The collateral damage ditching Crossrail 2 has for London’s long-term development is perhaps the most disheartening impact of the announcements. As per the Treasury’s request, the project was fully integrated into the revised (but yet to be signed off) new London Plan. There are, in fact, no fewer than 42 references to Crossrail 2 in there. Tens of thousands of new homes – that the government is so keen on London taking – depend on it, many of them in less well-off parts of London and indeed the wider South East. Crossrail 2 is also entwined with a number of strategic infrastructure priorities, such as Opportunity Area development and town centre regeneration.
In short, it is pretty integral to the spatial blueprint for London’s development. How the London Plan can now be published without substantial amendments to take into account the apparent demise of Crossrail 2 is hard to see. But unravelling a document that has already become a political football between City Hall and Westminster is in itself fraught with difficulty, and would stoke uncertainty just as boroughs and businesses will be trying to come to terms with recovery from the pandemic and the aftershock of Brexit.
Some might say that Crossrail 1’s difficulties plus Covid-19 means that its sister scheme should be scrapped or at the very least seriously reconsidered. Those may be fair questions to raise. But it is interesting that such arguments don’t seem to apply when it comes to HS2 or the other big rail schemes the government has in its sights.
It appears there’s been a cynical policy shift by the government to somehow enhance its street credentials in other parts of the country. And the willingness of this government (and indeed its predecessors) to duck and dive on its investment commitments to the regions can cut both ways. Already there is nervousness about just how long the grass is going to grow before Northern Powerhouse Rail and High Speed 2B get built.

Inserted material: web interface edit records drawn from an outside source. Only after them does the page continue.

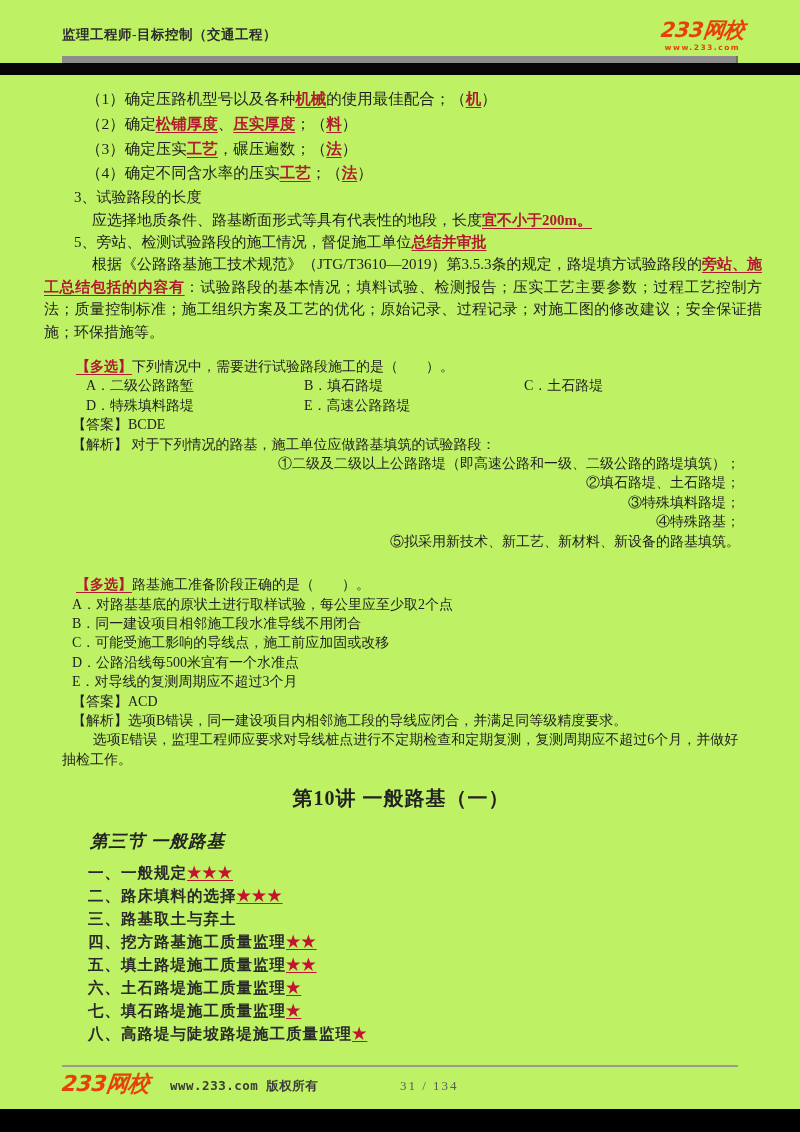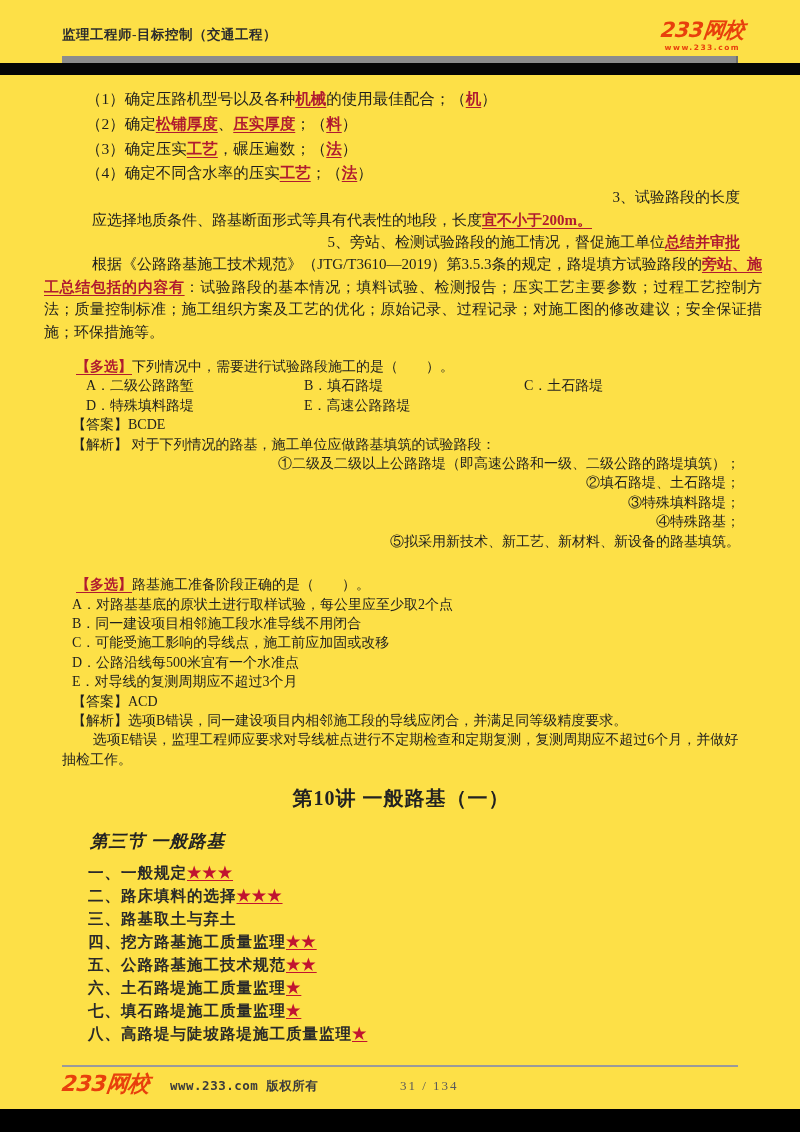"监理工程师-目标控制（交通工程）" .page { background: #fde047 -> #bef264 }
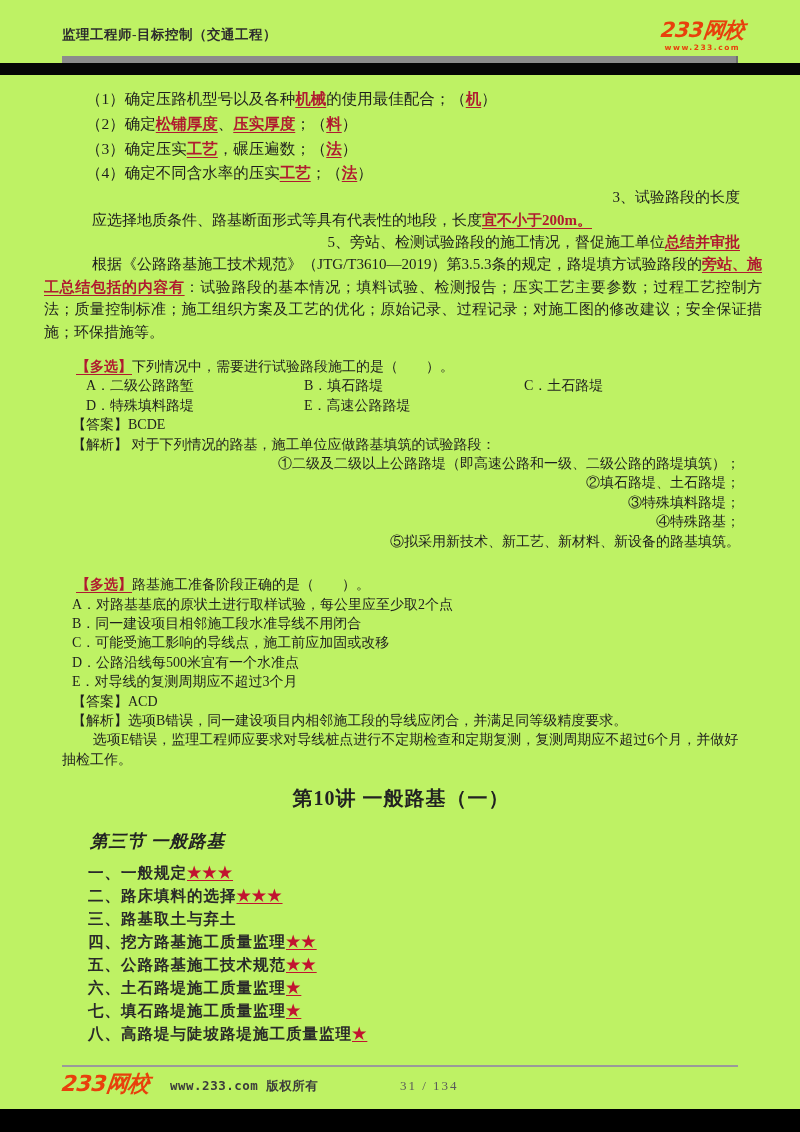"3、试验路段的长度" .h3line { text-align: right -> none }
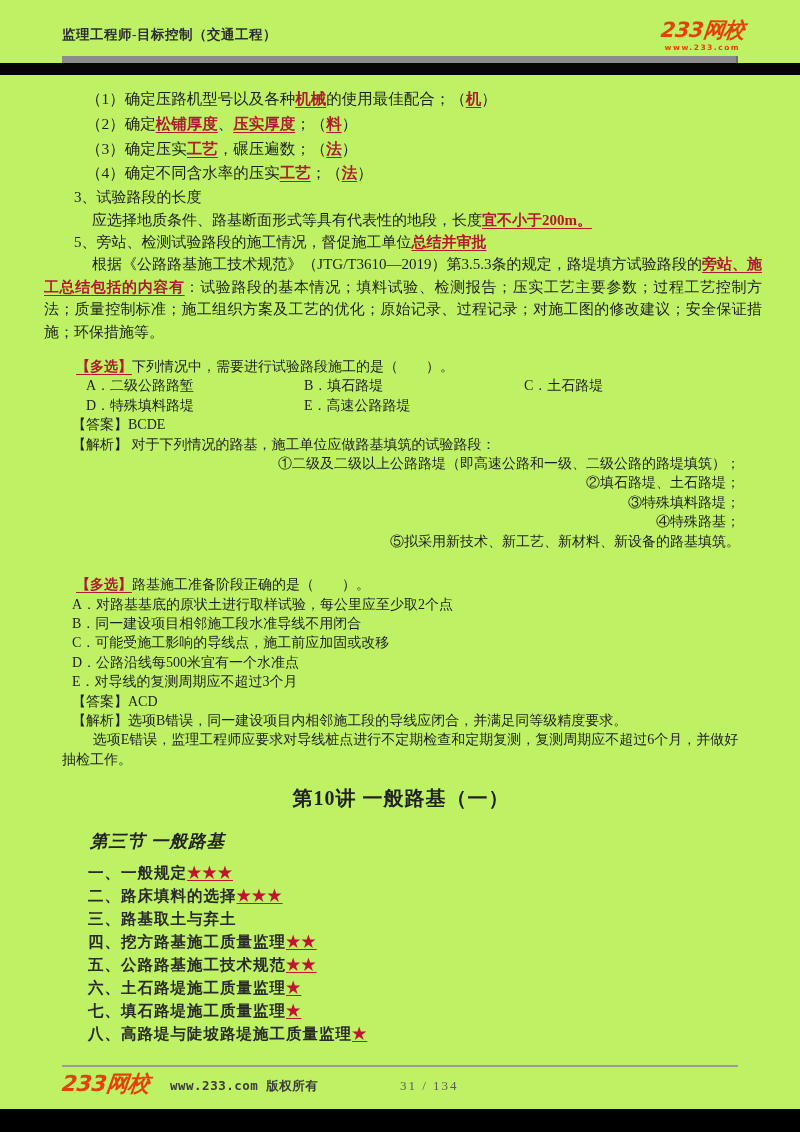"五、公路路基施工技术规范" span { text: 公路路基施工技术规范 -> 填土路堤施工质量监理 }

The tragedy is that it didn’t have to be this way. If London, and indeed the other major regions of England, had greater control over their own financial destinies, many schemes would be more likely to be worked through and choices about them made on a more transparent and accountable basis.
The fact that Crossrail 2’s axing was not so much buried but blazoned in, of all things, the first National Infrastructure Strategy, tells us much about how seriously the government – led by a former Mayor of this city – is committed to long term investment and the devolution agenda. Leaders in red-wall constituencies should beware.